(Difference listings)
------

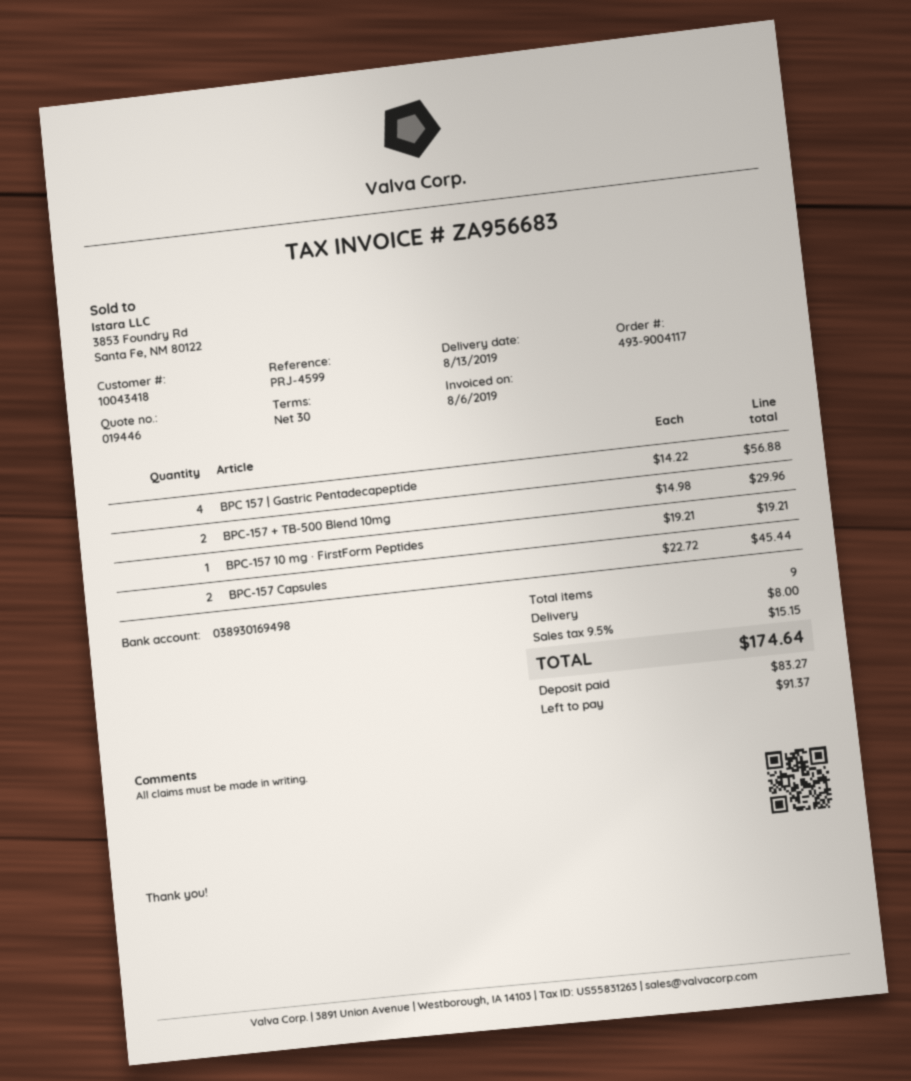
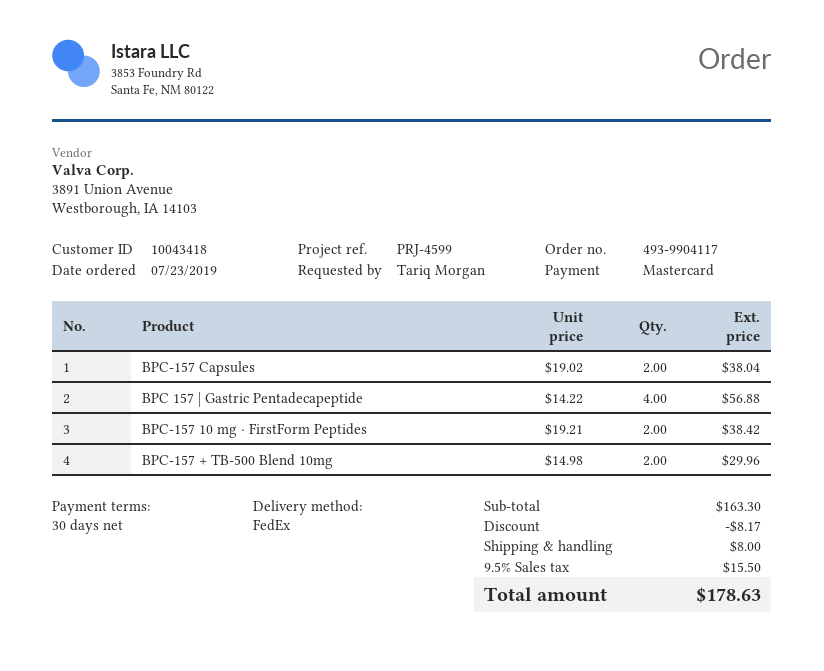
order number: 493-9004117 -> 493-9904117
BPC-157 10 mg · FirstForm Peptides: 1 x 19.21 = 19.21 -> 2 x 19.21 = 38.42
BPC-157 Capsules: 2 x 22.72 = 45.44 -> 2 x 19.02 = 38.04
discount: none -> 8.17
tax: 9.5% = 15.15 -> 9.5% = 15.50
total: 174.64 -> 178.63

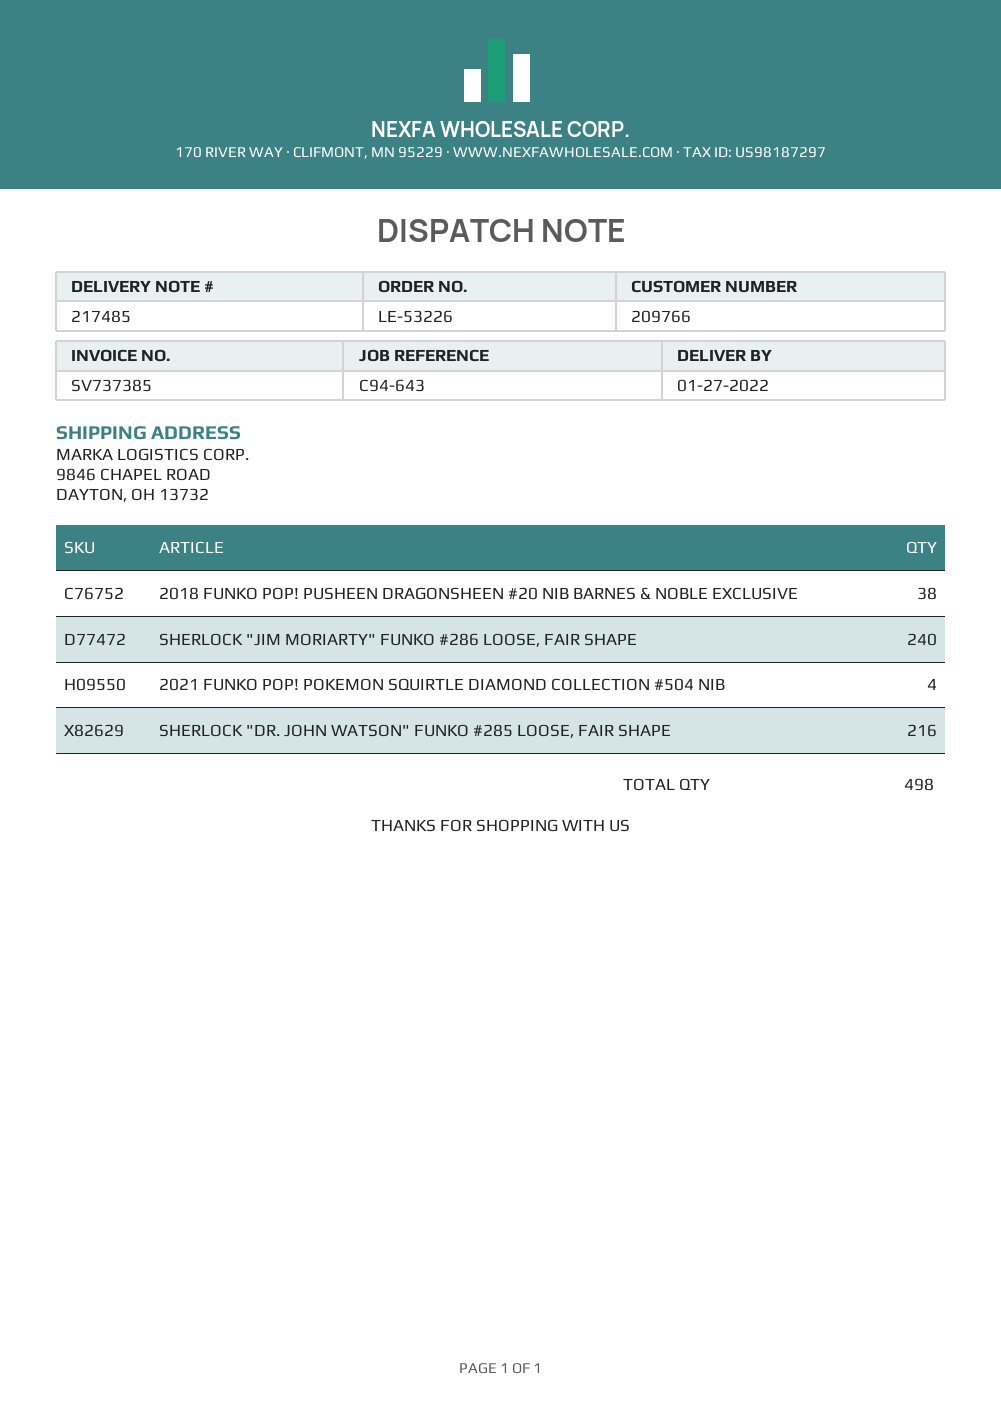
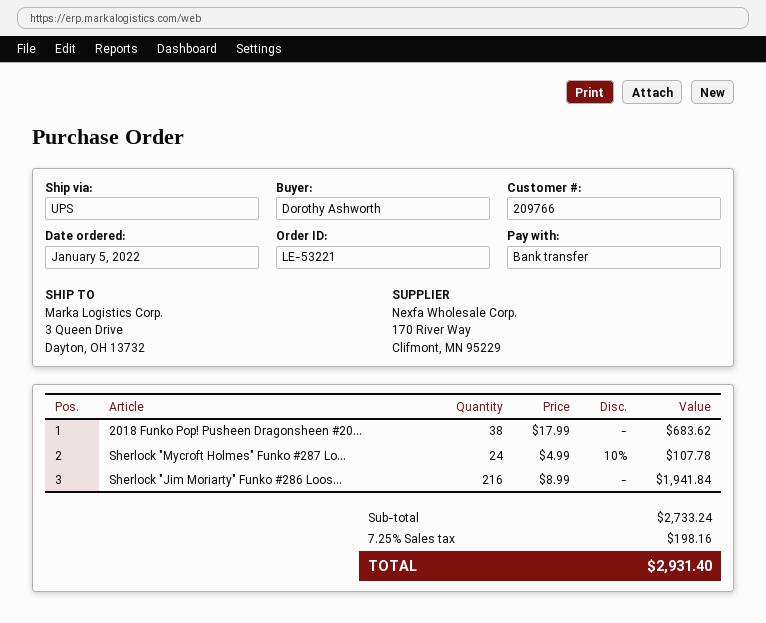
order number: LE-53226 -> LE-53221
ship to: 9846 CHAPEL ROAD, DAYTON, OH 13732 -> 3 Queen Drive, Dayton, OH 13732
SHERLOCK "JIM MORIARTY" FUNKO #286 LOOSE, FAIR SHAPE: 240 -> 216
2021 FUNKO POP! POKEMON SQUIRTLE DIAMOND COLLECTION #504 NIB: 4 -> none
SHERLOCK "DR. JOHN WATSON" FUNKO #285 LOOSE, FAIR SHAPE: 216 -> none
Sherlock "Mycroft Holmes" Funko #287 Lo...: none -> 24

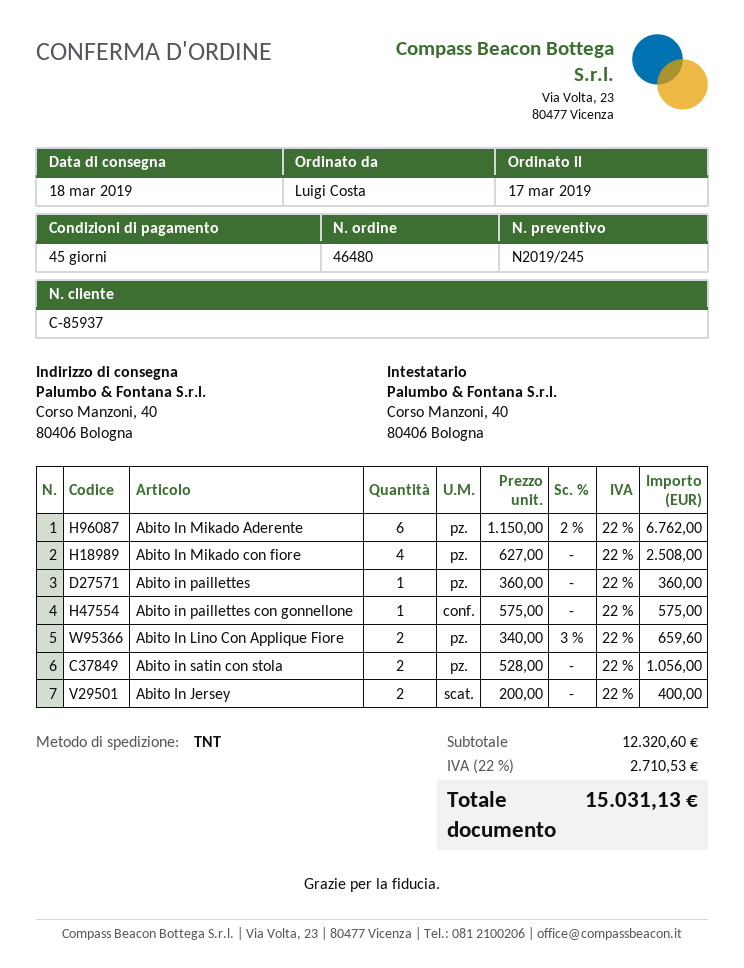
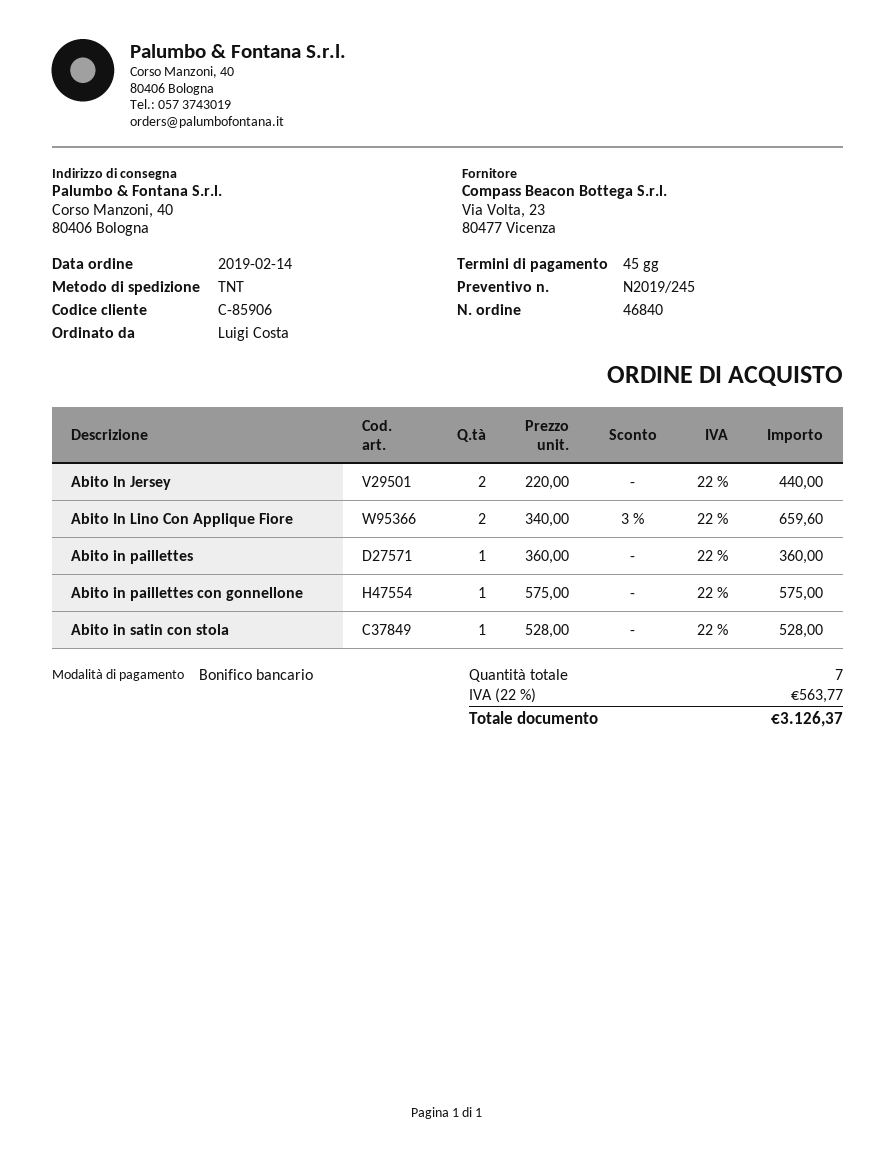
order number: 46480 -> 46840
order date: 2019-03-17 -> 2019-02-14
customer number: C-85937 -> C-85906
Abito In Mikado Aderente: 6 x 1150.00 - 2% = 6762.00 -> none
Abito In Mikado con fiore: 4 x 627.00 = 2508.00 -> none
Abito in satin con stola: 2 x 528.00 = 1056.00 -> 1 x 528.00 = 528.00
Abito In Jersey: 2 x 200.00 = 400.00 -> 2 x 220.00 = 440.00
tax: 22% = 2710.53 -> 22% = 563.77
total: 15031.13 -> 3126.37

------

_To do_.
Copy out the lines of the data where the string "Mikado" occurs.

_Exercise response_.
Abito In Mikado Aderente: 6 x 1150.00 - 2% = 6762.00 -> none
Abito In Mikado con fiore: 4 x 627.00 = 2508.00 -> none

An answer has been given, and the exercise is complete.